Изменить размер шрифта - +

     - А не слыхали ли вы хоть однажды, что денег было промотано месяц назад не три тысячи, а меньше, и что Дмитрий Федорович уберег из них целую половину для себя?
     - Нет, никогда этого не слыхала, - показала Грушенька. Дальше выяснилось даже, что Митя напротив часто говорил ей во весь этот месяц, что денег у него нет ни копейки. "С родителя своего всё ждал получить", заключила Грушенька.
     - А не говорил ли когда при вас... или как-нибудь мельком, или в раздражении, - хватил вдруг Николай Парфенович, - что намерен посягнуть на жизнь своего отца?
     - Ох, говорил! - вздохнула Грушенька.
     - Однажды или несколько раз?
     - Несколько раз поминал, всегда в сердцах.
     - И вы верили, что он это исполнит?
     - Нет, никогда не верила! - твердо ответила она, - на благородство его надеялась.
     - Господа, позвольте, - вскричал вдруг Митя, - позвольте сказать при вас Аграфене Александровне лишь одно только слово.
     - Скажите, - разрешил Николай Парфенович.
     - Аграфена Александровна, - привстал со стула Митя, - верь богу и мне: в крови убитого вчера отца моего я неповинен!
     Произнеся это, Митя опять сел на стул. Грушенька привстала и набожно перекрестилась на икону.
     - Слава тебе, господи! - проговорила она горячим, проникновенным голосом и, еще не садясь на место и обратившись к Николаю Парфеновичу, прибавила:
     - Как он теперь сказал, тому и верьте! Знаю его: сболтнуть что сболтнет, али для смеху, али с упрямства, но если против совести, то никогда не обманет. Прямо правду скажет, тому верьте!
     - Спасибо. Аграфена Александровна, поддержала душу! - дрожащим голосом отозвался Митя.
     На вопросы о вчерашних деньгах она заявила, что не знает сколько их было, но слыхала, как людям он много раз говорил вчера, что привез с собой три тысячи. А насчет того: откуда деньги взял, то сказал ей одной, что у Катерины Ивановны "украл", а что она ему на то ответила, что он не украл и что деньги надо завтра же отдать. На настойчивый вопрос прокурора: о каких деньгах говорил, что украл у Катерины Ивановны: о вчерашних или о тех трех тысячах, которые были истрачены здесь месяц назад, объявила, что говорил о тех, которые были месяц назад, и что она так его поняла.

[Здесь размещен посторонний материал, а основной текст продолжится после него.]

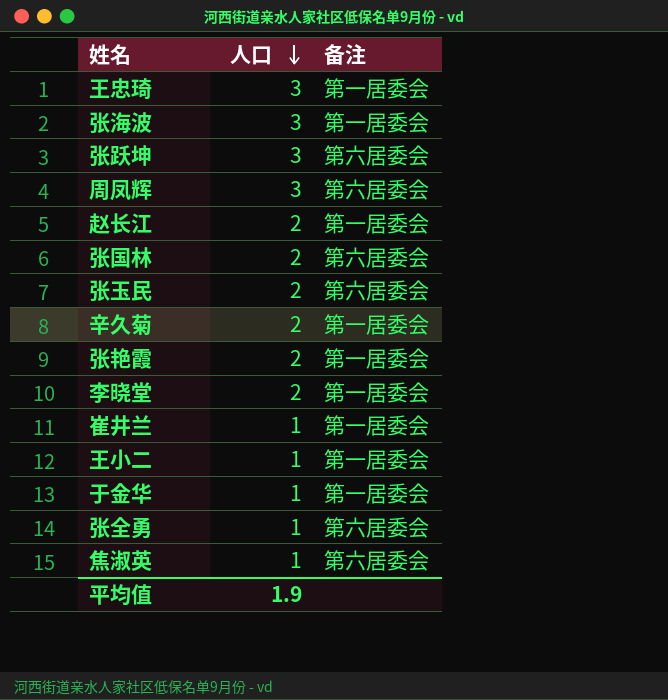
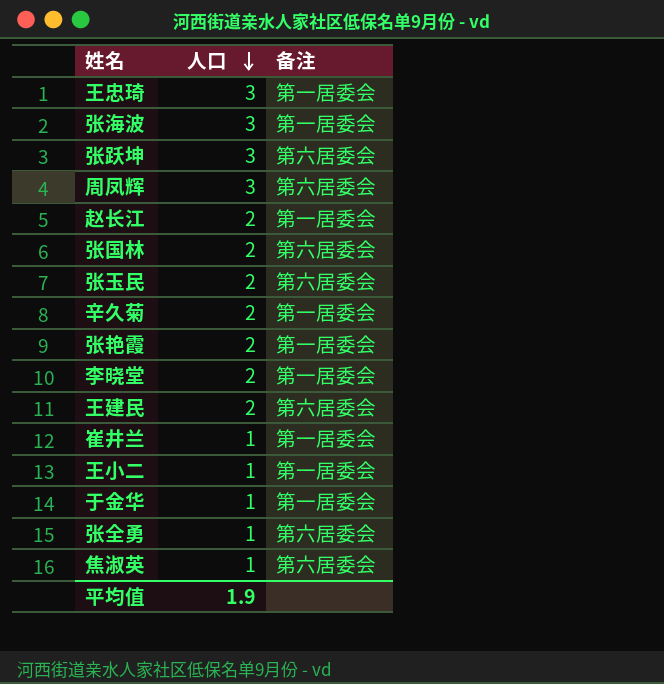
row 王建民: none -> 2 | 第六居委会

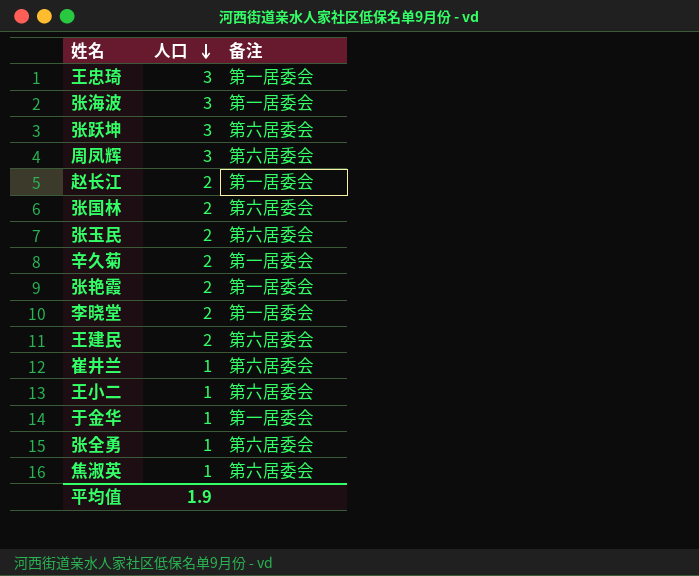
崔井兰 | 备注: 第一居委会 -> 第六居委会
王小二 | 备注: 第一居委会 -> 第六居委会

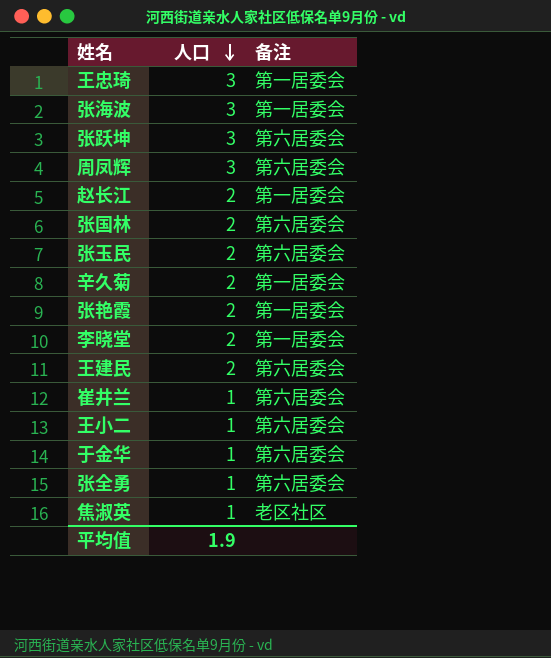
于金华 | 备注: 第一居委会 -> 第六居委会
焦淑英 | 备注: 第六居委会 -> 老区社区

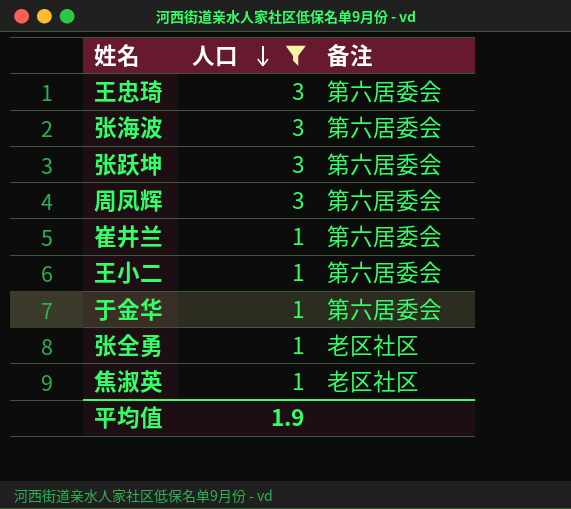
filter: none -> 人口 != 2
王忠琦 | 备注: 第一居委会 -> 第六居委会
张海波 | 备注: 第一居委会 -> 第六居委会
张全勇 | 备注: 第六居委会 -> 老区社区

     Грушеньку наконец отпустили, при чем Николай Парфенович стремительно заявил ей, что она может хоть сейчас же воротиться в город, и что если он с своей стороны чем-нибудь может способствовать, например насчет лошадей, или например пожелает она провожатого, то он... с своей стороны...
     - Покорно благодарю вас, - поклонилась ему Грушенька, - я с тем старичком отправлюсь, с помещиком, его довезу, а пока подожду внизу, коль позволите, как вы тут Дмитрия Федоровича порешите.
     Она вышла. Митя был спокоен и даже имел совсем ободрившийся вид, но лишь на минуту. Всё какое-то странное физическое бессилие одолевало его чем дальше, тем больше. Глаза его закрывались от усталости. Допрос свидетелей наконец окончился. Приступили к окончательной редакции протокола. Митя встал и перешел с своего стула в угол, к занавеске, прилег на большой накрытый ковром хозяйский сундук и мигом заснул. Приснился ему какой-то странный сон, как-то совсем не к месту и не ко времени. Вот он будто бы где-то едет в степи, там где служил давно, еще прежде, и везет его в слякоть на телеге, на паре, мужик. Только холодно будто бы Мите, в начале ноябрь и снег валит крупными мокрыми хлопьями, а падая на землю тотчас тает. И бойко везет его мужик, славно помахивает, русая, длинная такая у него борода, и не то что старик, а так лет будет пятидесяти, серый мужичий на нем зипунишко.